The pain combined with the hormones was not a good time. It would be time to feed the baby and I was scared to death of him because I knew how painful it was going to be. Then he'd nurse and I'd cry because he looked so happy and what kind of woman dreads feeding her own child right? I read books, breastfeeding boards, and tried everything I could. Ice, hot compresses, hand expressing, lanolin, NOTHING HELPED.
This little kid of ours is quite the voracious eater. Within 2 hours after he was born he was sucking his hands so loud you could hear it from the other room. Most babies take about 2 weeks to regain their birth weight... he took less than one. I am so happy that we have such a healthy baby who wants to nurse, but holy hell.
For about 2 days I cried almost every time he ate. Which was every 2 hours. I told Jerad that it hurt a million times worth than the birth and I was serious. He tried to be supportive but he had a hard time seeing me so unhappy and in so much pain. He'd rub my back and tell me he was proud of me and I was doing a good job... and I'd sob and drop tears on the baby. I've never had a panic attack, but I came pretty close almost every time it was time to feed him.
One side got so bad that it was completely unbearable to nurse anymore. On day 6 I started pumping on that side which still hurt like hell but was at least bearable. I was worried about offering the baby a bottle so early since most people recommend waiting until at least 4 weeks so that a good breastfeeding relationship can be established first. But nursing on only one side was killing me too so we decided to give him the pumped milk in a bottle. It was heaven. Jerad would take one or 2 night feedings and I could sleep. Or we'd give him pumped milk before nursing which made him less "enthusiastic."
I talked to the midwife about it at our one week appointment and she took a look at what I'd started calling the "broken nipple." The cracks were so deep she was worried it would turn into mastitis and told us what to look out for. Great. She recommended continuing with the pumping and also trying a nipple shield.

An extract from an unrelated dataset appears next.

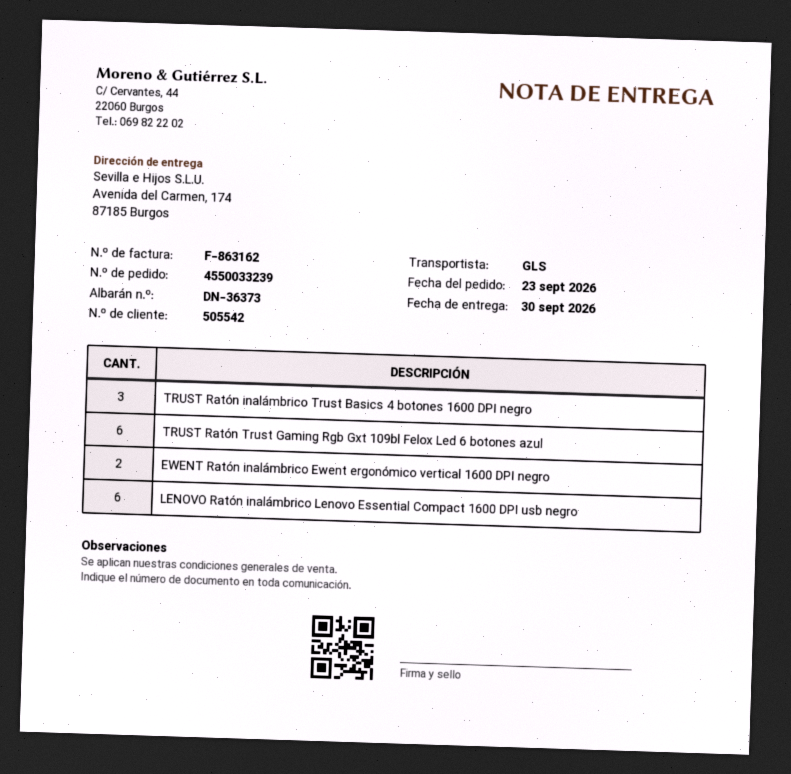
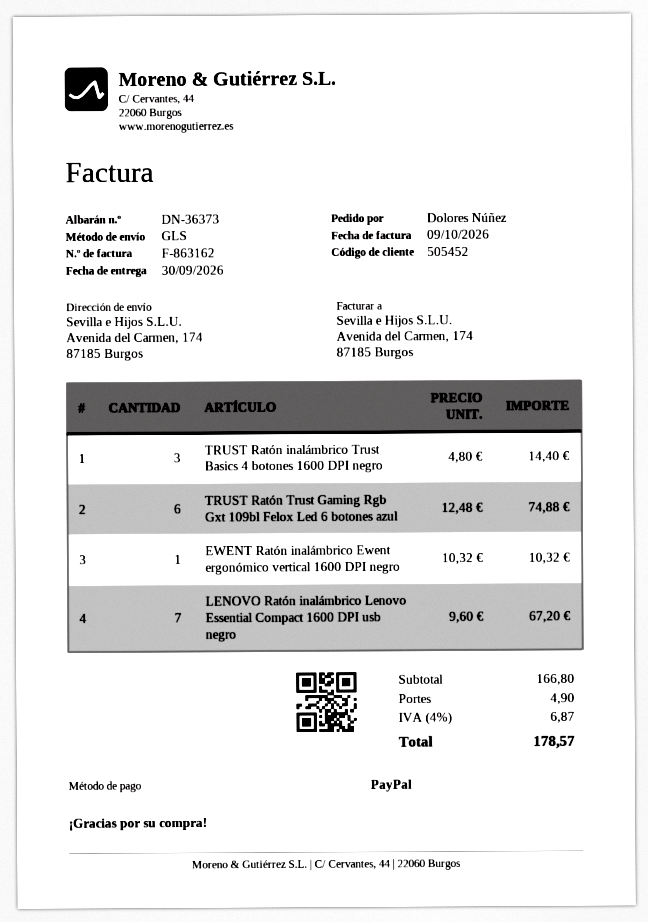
customer number: 505542 -> 505452
EWENT Ratón inalámbrico Ewent ergonómico vertical 1600 DPI negro: 2 -> 1
LENOVO Ratón inalámbrico Lenovo Essential Compact 1600 DPI usb negro: 6 -> 7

Over the next week, to be honest, things still sucked. Breastfeeding was not something I was enjoying, it was something that I got through by looking at the clock and counting down the minutes until he would be finished. I felt so guilty. I continued pumping, which is not a walk in the park either. During the night I'd get up every 2-3 hours and go sit in the living room and pump for 30 minutes. I also started using the nipple shield which made things a lot less painful. I promised myself that I'd stick with it for at least a month and re-evaluate things then. I was determined to make it work, but I knew if it stayed as bad as it was that it would just end up hurting my relationship with the baby.
By week 3 things had gotten so much better. I was healing and even though I still wouldn't call nursing an "enjoyable bonding experience," I wasn't dreading it or crying anymore. Which is a good thing because he's going through a growth spurt and wants to eat just about every hour and for 45 minutes.
At least we haven't had any issues with the baby switching from bottle to boob to nipple shield. Basically, as long as he can have something in his mouth he's happy. He's fine with any position which makes things easier too. We'd mastered the side lying thing on the first night! And I haven't had any issues with not making enough milk which is another blessing.
Before I had the baby I knew that some people experienced pain or cracked and bleeding nipps, problems with the baby latching, supply issues etc. But I had no idea how painful it could actually be. I can completely understand why people give up or decide to use formula from the beginning. Especially if they are also having problems getting the baby to latch on! That said, I'm so glad I stuck with it, and if things have gotten this much better in 3 weeks, I can't wait to see where we'll be a month from now. Even though it hasn't been a walk in the park, it's worth it.
Tomorrow we have an apt with our midwife/pediatrician. I can't wait to see how much weight our little piggy has gained!